- _EXERCISE PROMPT_
Every line below that includes the word "Oposiciones" needs to be copied.

- _SOURCE RECORDS_
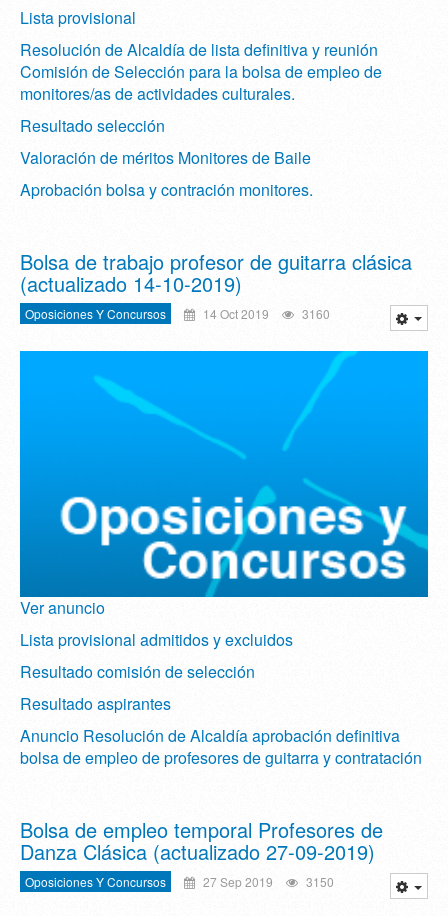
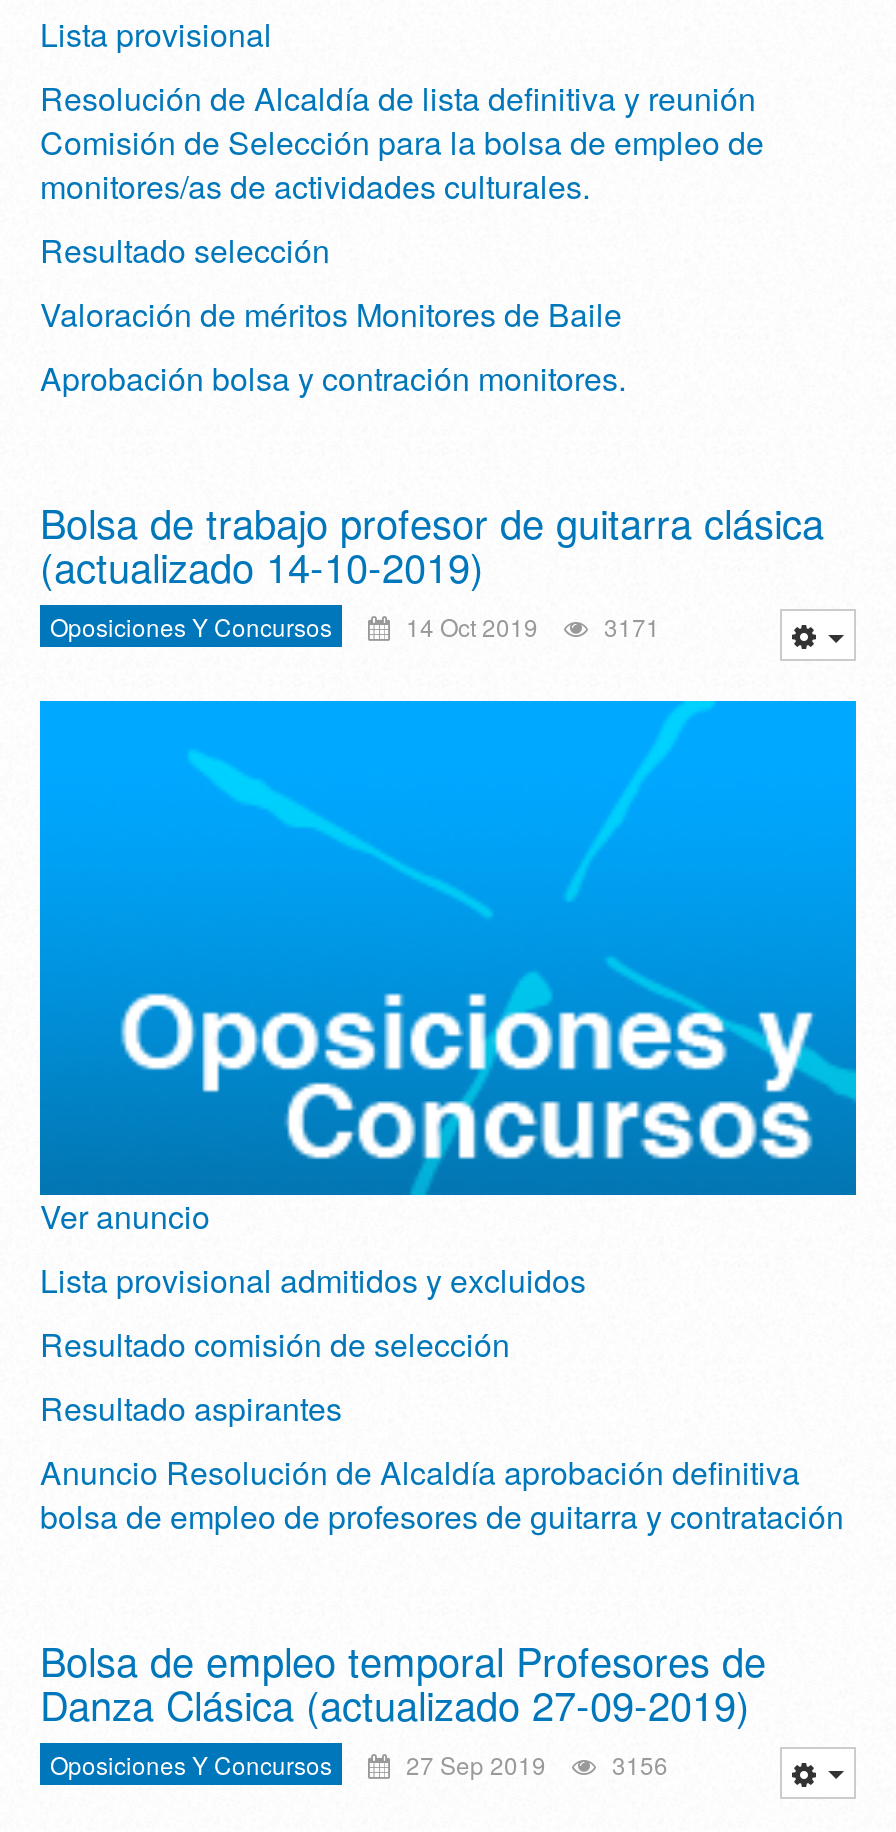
- Oposiciones Y Concursos 14 Oct 2019 3160
+ Oposiciones Y Concursos 14 Oct 2019 3171

- Oposiciones Y Concursos 27 Sep 2019 3150
+ Oposiciones Y Concursos 27 Sep 2019 3156
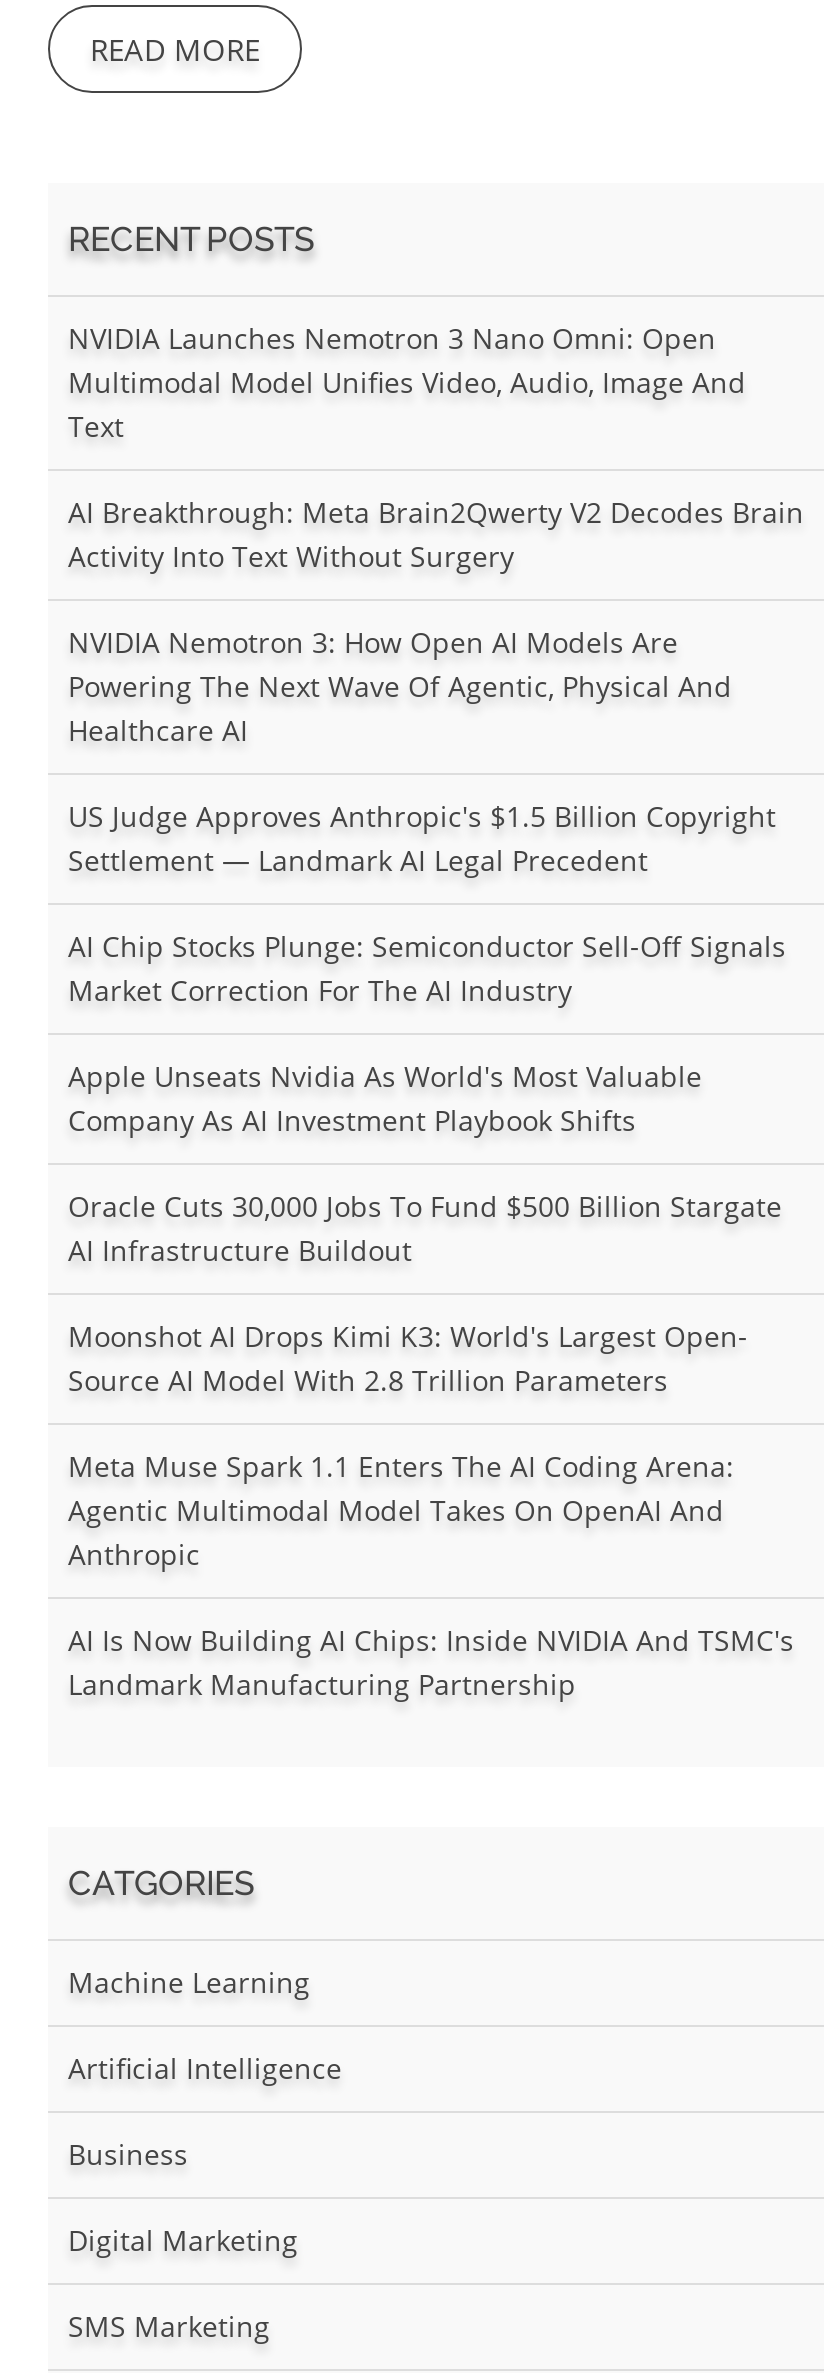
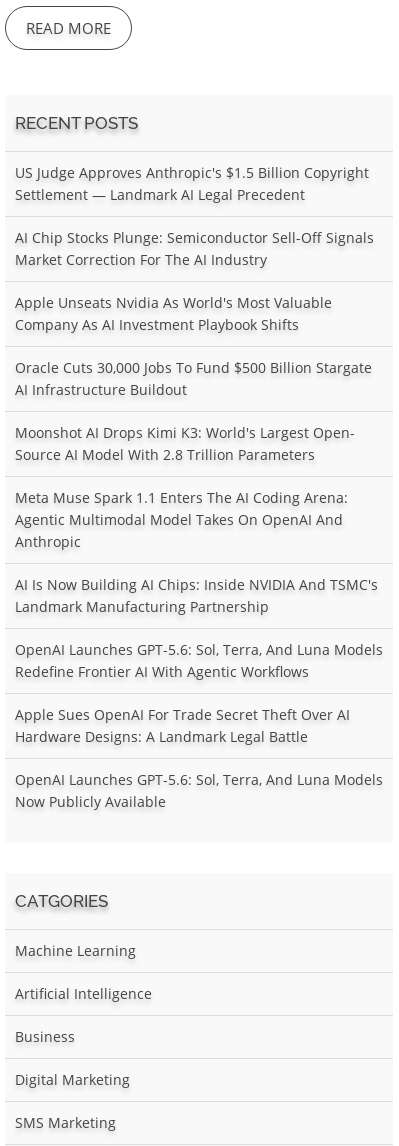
- NVIDIA Launches Nemotron 3 Nano Omni: Open
- Multimodal Model Unifies Video, Audio, Image And
- Text
- AI Breakthrough: Meta Brain2Qwerty V2 Decodes Brain
- Activity Into Text Without Surgery
- NVIDIA Nemotron 3: How Open AI Models Are
- Powering The Next Wave Of Agentic, Physical And
- Healthcare AI

moved up: US Judge Approves Anthropic's $1.5 Billion Copyright | Settlement — Landmark AI Legal Precedent | AI Chip Stocks Plunge: Semiconductor Sell-Off Signals | ... | AI Is Now Building AI Chips: Inside NVIDIA And TSMC's | Landmark Manufacturing Partnership

+ OpenAI Launches GPT-5.6: Sol, Terra, And Luna Models
+ Redefine Frontier AI With Agentic Workflows
+ Apple Sues OpenAI For Trade Secret Theft Over AI
+ Hardware Designs: A Landmark Legal Battle
+ OpenAI Launches GPT-5.6: Sol, Terra, And Luna Models
+ Now Publicly Available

- _RESPONSE BELOW_
- Oposiciones Y Concursos 14 Oct 2019 3160
+ Oposiciones Y Concursos 14 Oct 2019 3171
- Oposiciones Y Concursos 27 Sep 2019 3150
+ Oposiciones Y Concursos 27 Sep 2019 3156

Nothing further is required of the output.